The relationship between Ducati and Pecco Bagnaia is living its last moments. At least that is what all the rumors point to, where it is taken for granted that the Italian, twice MotoGP World Champion with Ducati and once more in Moto2, will leave the factory with which he debuted in the premier class and the only one with which he has competed in MotoGP.
That will happen, logically, at the end of this season. According to what Bagnaia acknowledged during the Buriram tests last weekend, he has already closed his future for 2027 and everything seems to indicate that he will end up at Aprilia as a teammate of Marco Bezzecchi.
Although 2025 was a really tough season for Pecco, it seems from the preseason that he has regained his sensations with the 2026 bike which, by the way, many say is more 2024 than an evolution of a 2025 with which only Marc Márquez could go fast.
The fact is that according to Italian media such as InSella, Ducati did not want Bagnaia to leave but they did want him to have a salary reduction that the three-time champion did not view favorably. Without knowing the figures and considering those rumors, the proposal he had on the table was to continue being an official rider, but not in the Ducati team but in the VR46.

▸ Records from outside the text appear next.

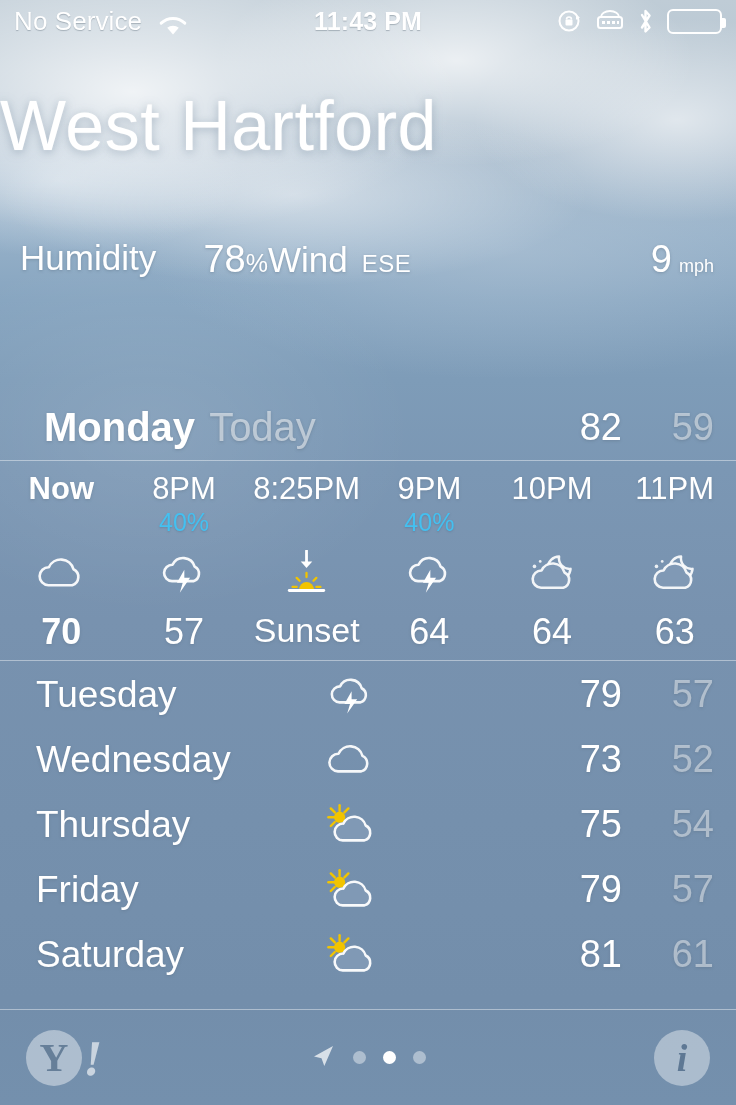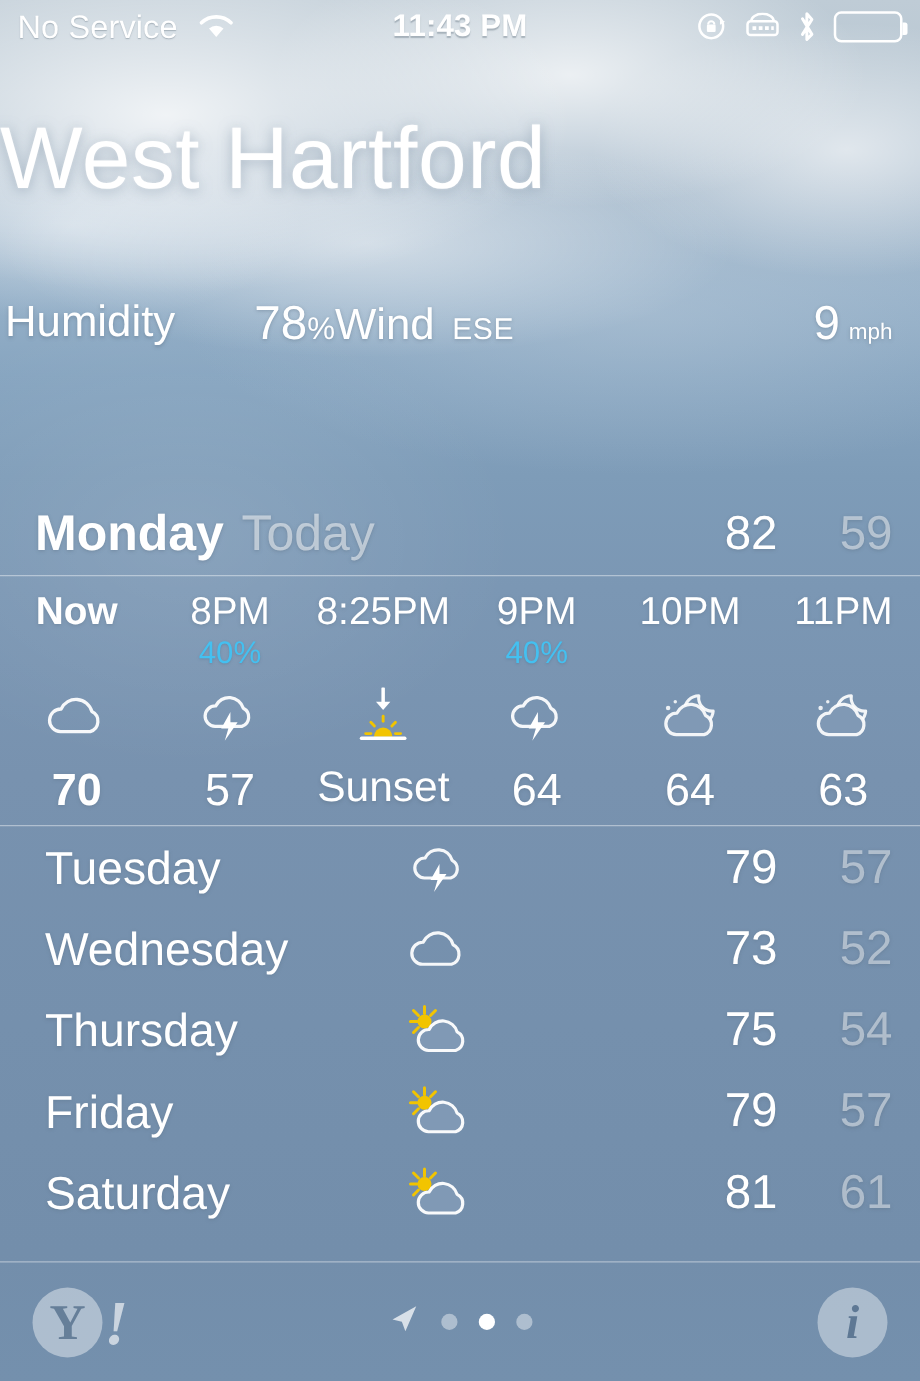"No Service" .sb-left { align-items: center -> flex-end }
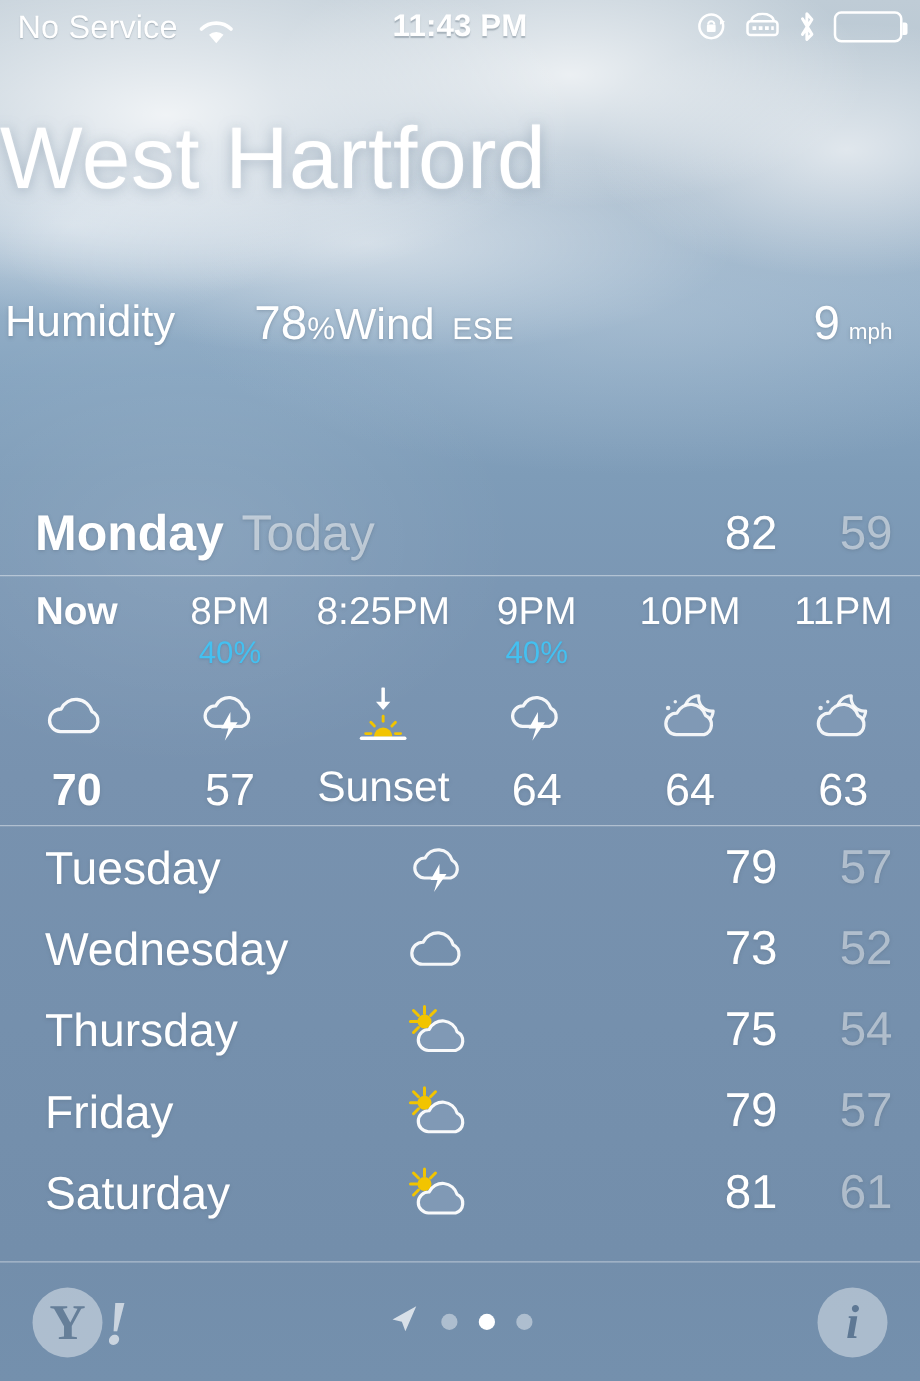"Humidity" .cell-humid { padding-left: 4px -> 20px }
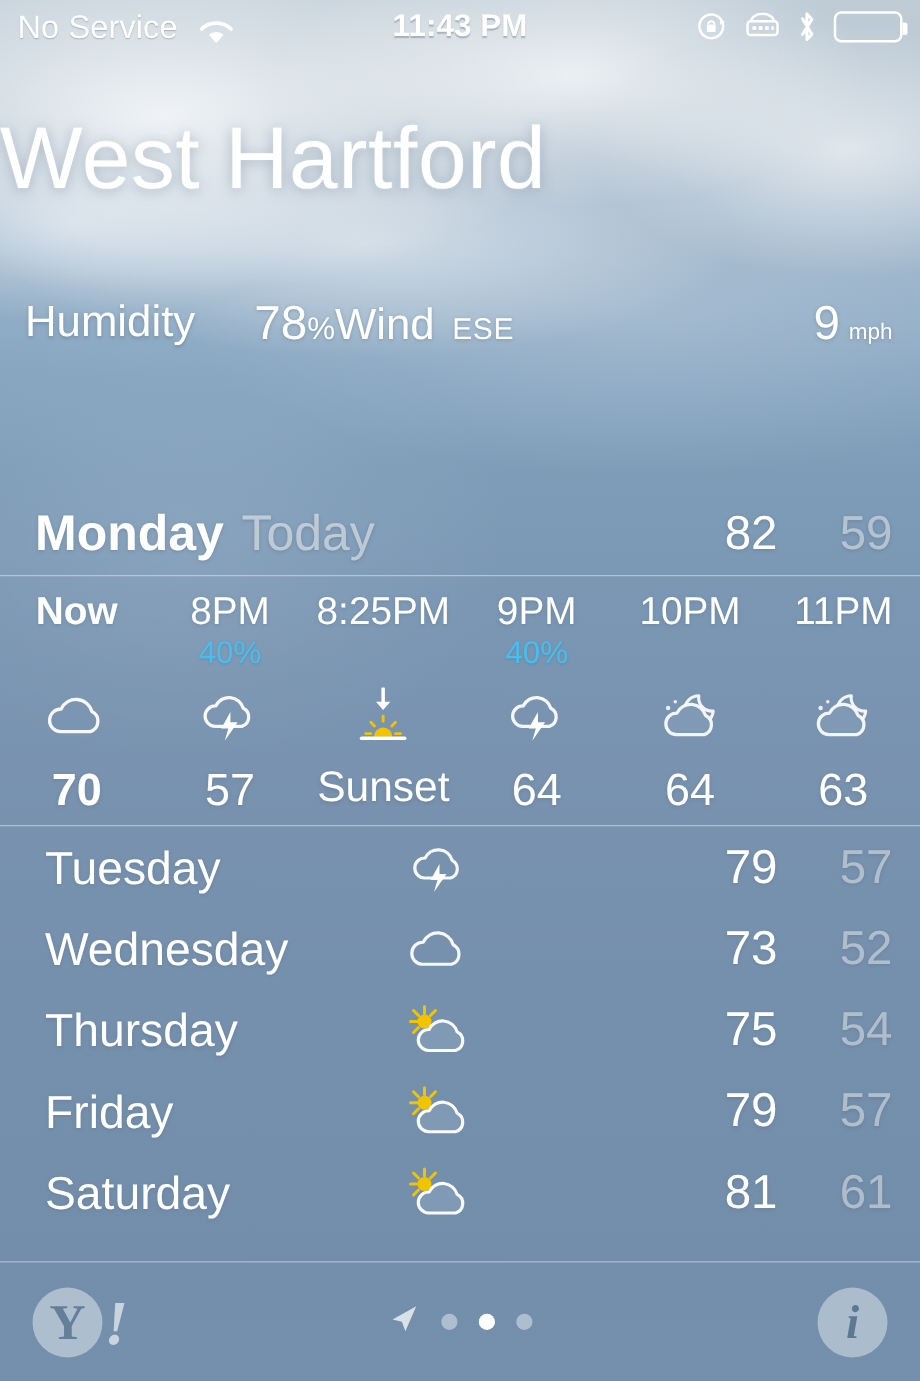"Monday" .today-row { padding: 0 22px 0 28px -> 0 22px 0 44px }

Seen from the outside there are two ways to interpret it. Either Ducati really wanted to continue keeping him, but no longer as a front man but as an effective rider but in the background, or they wanted to force Bagnaia to be the one who decided to leave.
Yamaha offered Bagnaia more money, but the Italian has opted for a more competitive project (a priori)
Either way, it seems that Bagnaia had two options on the table. One was going to go to Yamaha and, always according to the information, with a large sum of money. They would have proposed him to take the place of Fabio Quartararo who, if nothing changes, is running as the main candidate to ride a Honda in the official team. However, the lack of competitiveness that Iwata’s bike is showing made Pecco decide on the second option he had on the table: riding for Aprilia.
From what has been seen in the last season and also in this pre-season, the current Aprilia RS-GP works and is effective, so changing the regulations, it seems a safer option in terms of competitiveness. Now all that remains is for the official announcements to begin, a topic that they were even organizing among the teams so as not to “step on each other.”
It would be expected that Marc Márquez’s renewal would be announced first, which is taken for granted, and then, Pecco’s departure from Ducati, and then Aprilia would announce that he is arriving at Noale. Then it would be the turn to announce Pecco’s replacement, which everyone assumes will be Pedro Acosta. What does seem increasingly complicated is that the announcements, especially those regarding driver departures, begin to arrive before the Thai GP that is about to start, we will see.